Effective October 1, 1997, Congress repealed the Boren Amendment and replaced it with a provision that requires states to comply with a notice and comment procedure when they adopt rate *688 plans for ICF/DDs, in contrast to Boren’s substantive standard for such plans. FARF I, 225 F.3d at 1213. On April 11, 1999, after a three-day bench trial, the district court entered final judgment in favor of plaintiffs on their Boren claim and ordered defendants to make changes to their rate plan retroactive to the date of the preliminary injunction. 2 FARF I, 225 F.3d at 1213-15.

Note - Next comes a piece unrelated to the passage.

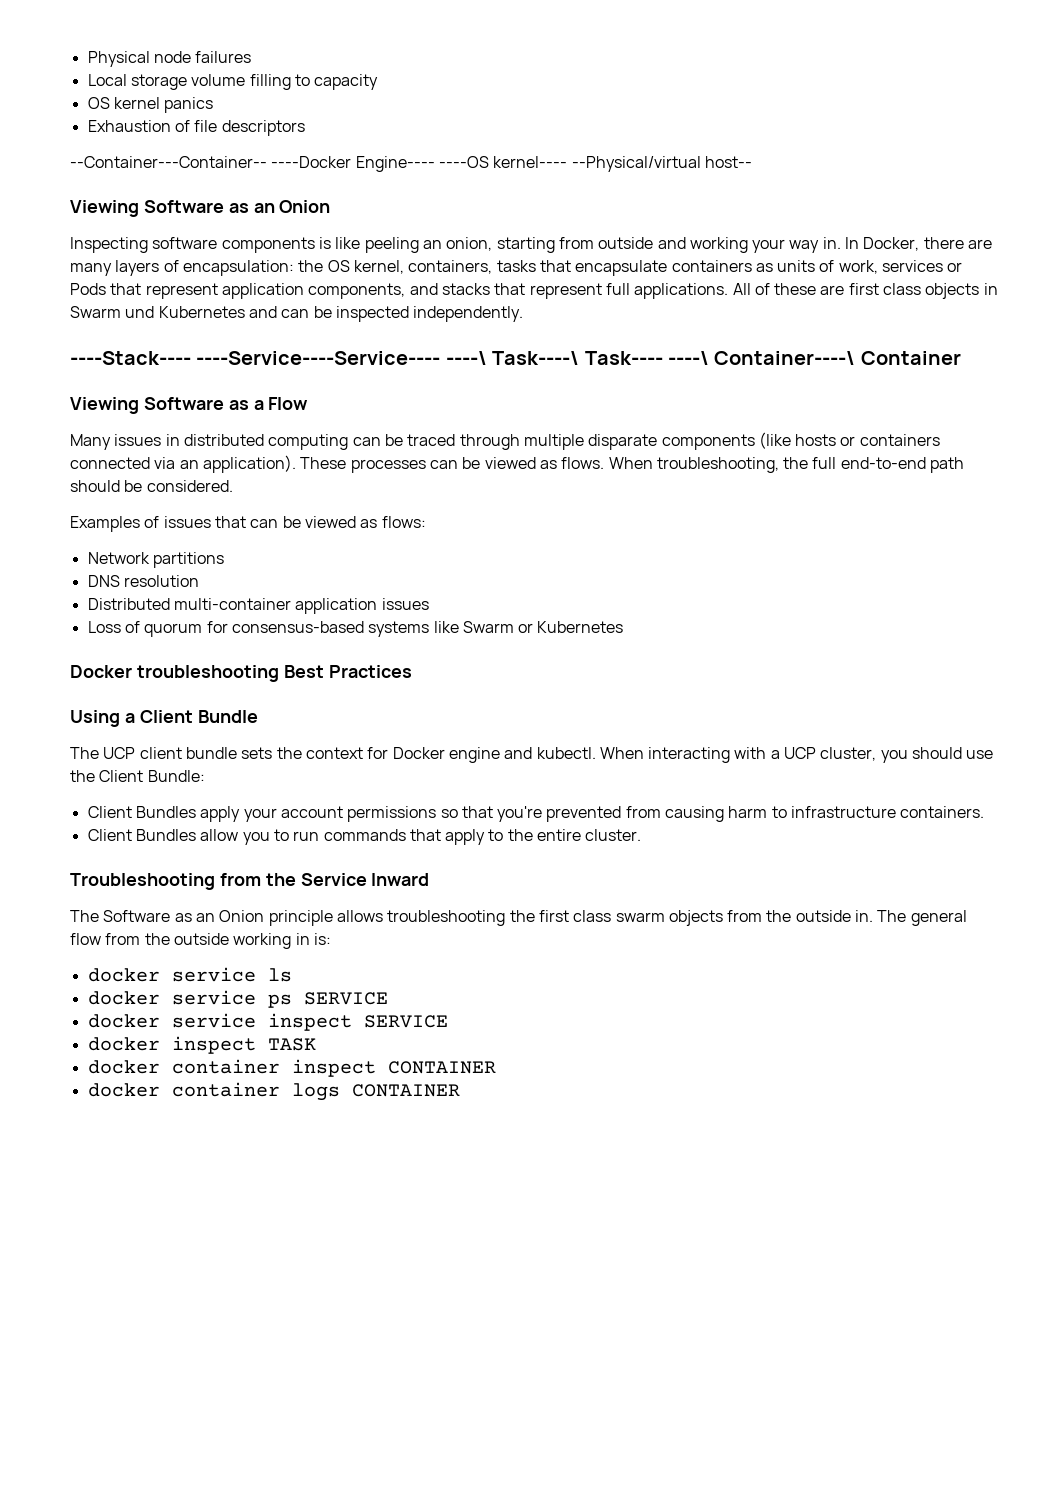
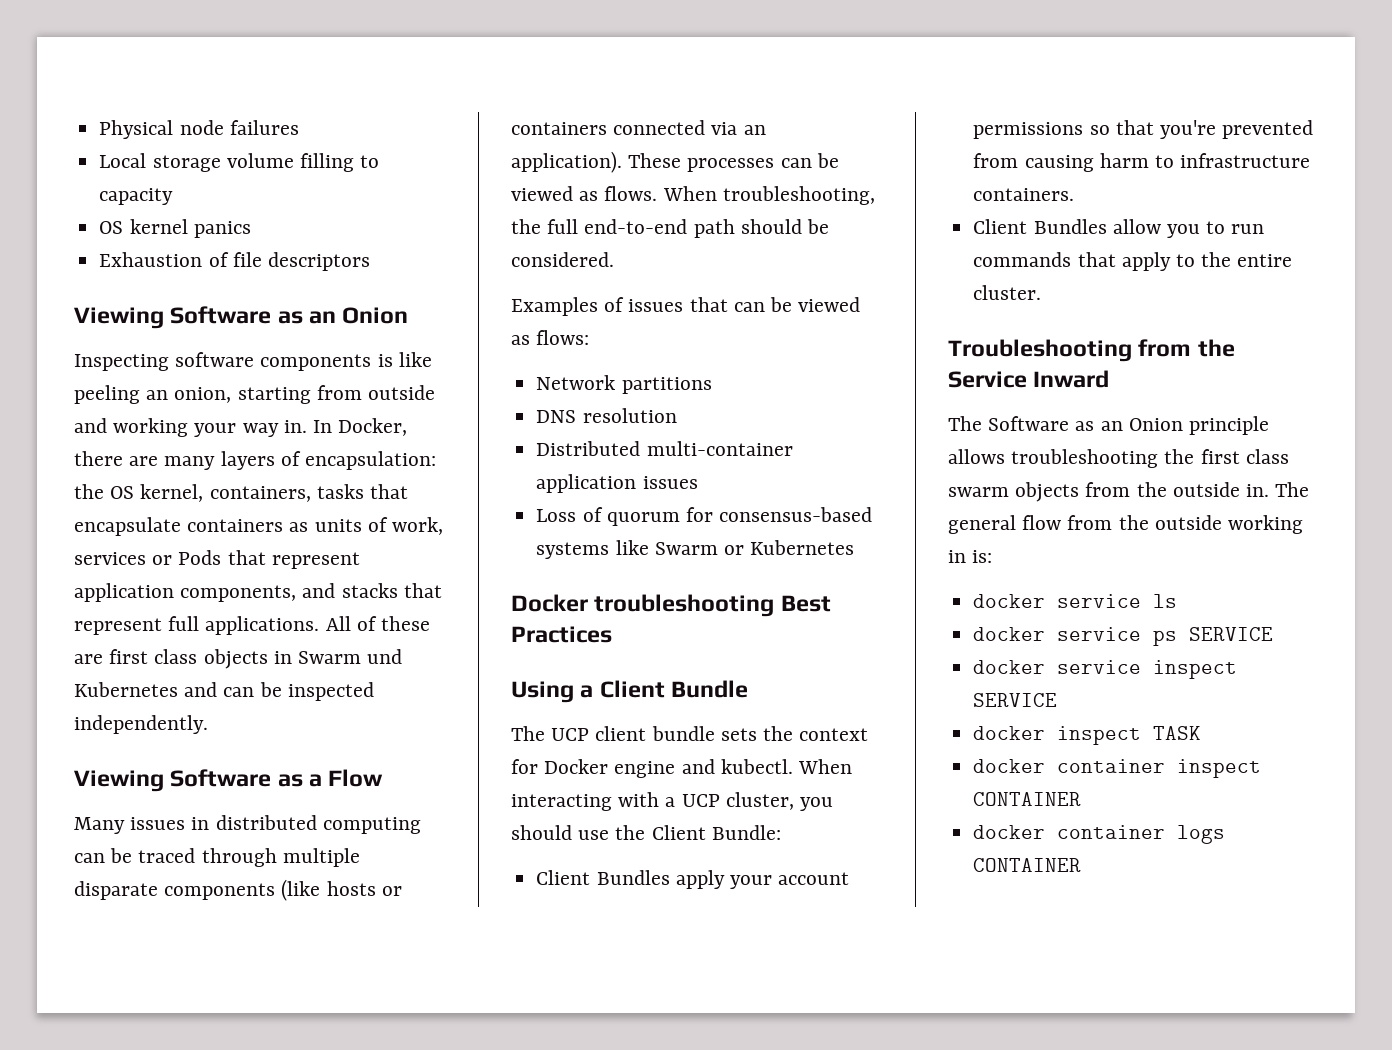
- --Container---Container-- ----Docker Engine---- ----OS kernel---- --Physical/virtual host--
- ----Stack---- ----Service----Service---- ----\ Task----\ Task---- ----\ Container----\ Container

On April 23, 1998, defendants moved for reconsideration of that decision on the ground that plaintiffs’ Boren claim was moot. Defendants — unbeknownst to the court — had amended their rate plan in an attempt to comply with Boren’s successor statute before the court issued its final order. The court denied their motion, and defendants appealed. Id. at 1215-16.
On September 21, 2000, we vacated the court’s order because it effectively required Florida to pay retrospective damages, in violation of the Eleventh Amendment. . Id. at 1220-21; see Edelman v. Jordan, 415 U.S. 651, 668, 94 S.Ct. 1347, 1358, 39 L.Ed.2d 662 (1974). We then noted that
[i]f indeed the State had properly enacted a new post-Boren rate plan by the time of entry of final judgment, then a final order providing prospective relief with respect to the State’s Boren-era plan would serve no purpose and that portion of the case — if not the entire case — would be moot.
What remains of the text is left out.